Special metals or combinations of plastic and metal, metalized
polymers or metal knits can also be considered. Examples of plastic
are PUR (polyurethane), polyester, polypropylene, polyamide,
polyolefins, TPE (thermoplastic elastomers), TPU (thermoplastic
polyurethane), EPDM (ethylene-propylene-diene rubber), SAN
(styrene-acrylonitrile copolymers), SBR (styrene-butadiene rubber),
ABS (acrylonitrile-butadiene-styrene), vulcanizates, silicones and
combinations of these materials. Rubber can also be used for the
connection material. The connection material can also have at least
one air-permeable membrane or one air-permeable film.
[0077] For example, the connection material can also have at least
two material areas that are different from each other.
[0078] The connection material can comprise one component or
several components.
[0079] In one variant, the connection material has several
components, for example, in the form of a composite material. In
one variant the composite material is formed with a coated or
impregnated lattice band or mesh band, like a rubberized textile,
for example. A coating/impregnation can also have an acrylate,
silicone, or polyurethane base. It is generally advantageous for
the air-permeable connection material to be hydrophobic.
[0080] In another variant, the coating of the air-permeable
connection material simultaneously serves as the glue for fastening
additional materials or for fastening to additional materials. For
example, by means of the coating, a cover strip that is provided
with air-permeable openings, which covers at least parts of the
connection material, can be fastened to the connection material
without additional glue. In another example the coating serves as
lasting glue. In one variant a lattice band or mesh band
(lattice-like textile) is coated with polyurethane, which acts as a
glue when heated. It must be ensured that sufficient glue is
applied to the lattice or mesh band to produce an adhesive
connection.
[0081] It is also possible to use prefabricated composite
materials, such as a rubber band provided with air-permeable
openings, which has been reinforced/strengthened with fibers or a
textile structure (mesh or lattice). Only the mesh or lattice is
situated in the openings of the rubber band. A prefabricated
connection material can also be connected to an additional
component, for example, it can include a lattice band glued to a
rubber band. In such cases the rubber band assumes the function of
the aforementioned cover strip, which will be explained in greater
detail below. It is therefore possible to integrate a separate
cover strip into the connection material. In this manner,
additional work steps are saved and production of the shaft
arrangement is simplified.
[0082] The connection material can also have different material
properties and/or physical properties over its width. For example,
the connection material can have particularly high air permeability
in the area of the air-permeable layer, but low air permeability in
the lower fastening area. Additional different properties can
include stretchability, strength and/or thickness. For example, in
one variant the connection material is embodied as thinner in the
lower area, which is used for fastening to the bottom of the shaft.

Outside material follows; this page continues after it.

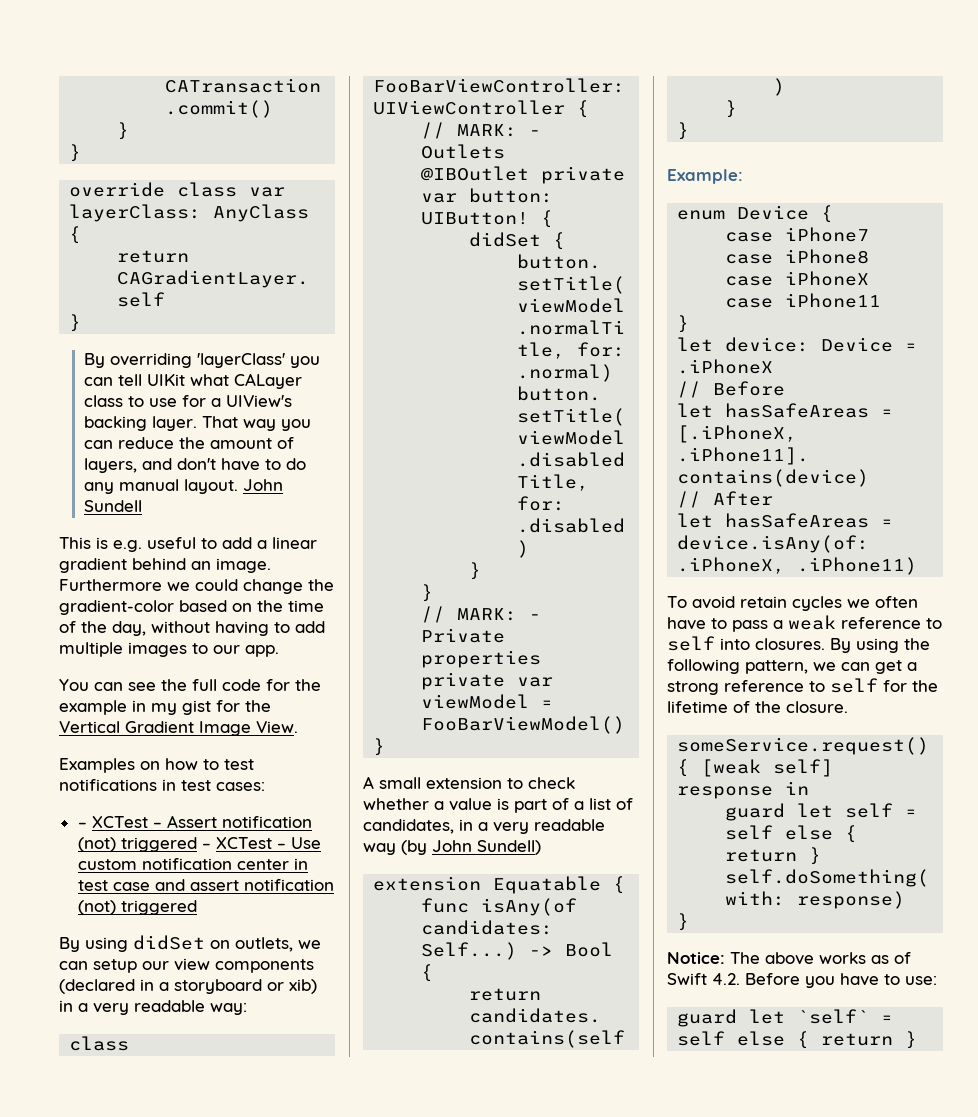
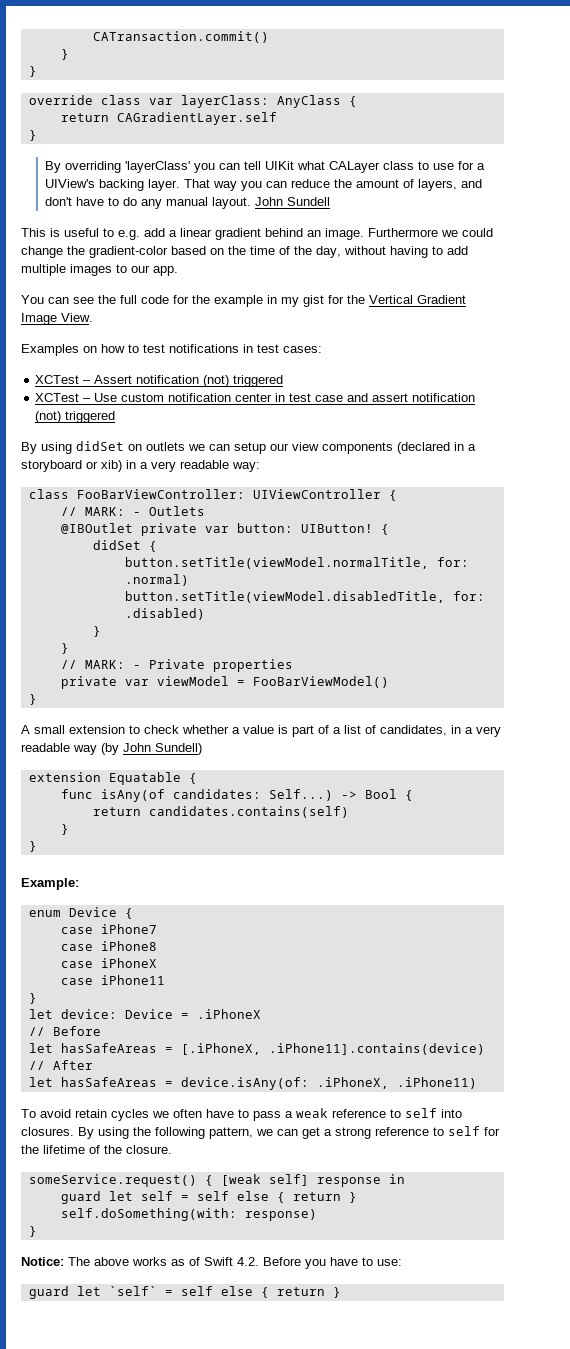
[113,540,142,552] e.g. -> (60, 232) none
(217, 543) none -> [118,230,140,240] e.g.
[77,822,87,828] – -> (322, 349) none
[201,843,211,849] – -> (284, 381) //
[235,937,293,952] outlets, -> [146,442,185,451] outlets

The result is that the air-permeable openings do not slide or
deform during fastening of the connection material to the bottom of
the shaft, and are permanently situated at the same level as the
air-permeable layer.
[0083] The connection between the lower end area of the actual
shaft outer material and the upper end area of the connection
material can be produced, for example, by gluing, welding or
stitching.
[0084] In one variant of the invention, a cover strip is situated
on the outside of the shaft beginning from at least a part of the
upper peripheral edge of the sole, which strip extends over an
upper end of the connection material to the shaft outer material
and is air permeable at least in part of the area that covers those
parts of the connection material which are situated at least
partially at the level of the air-permeable layer.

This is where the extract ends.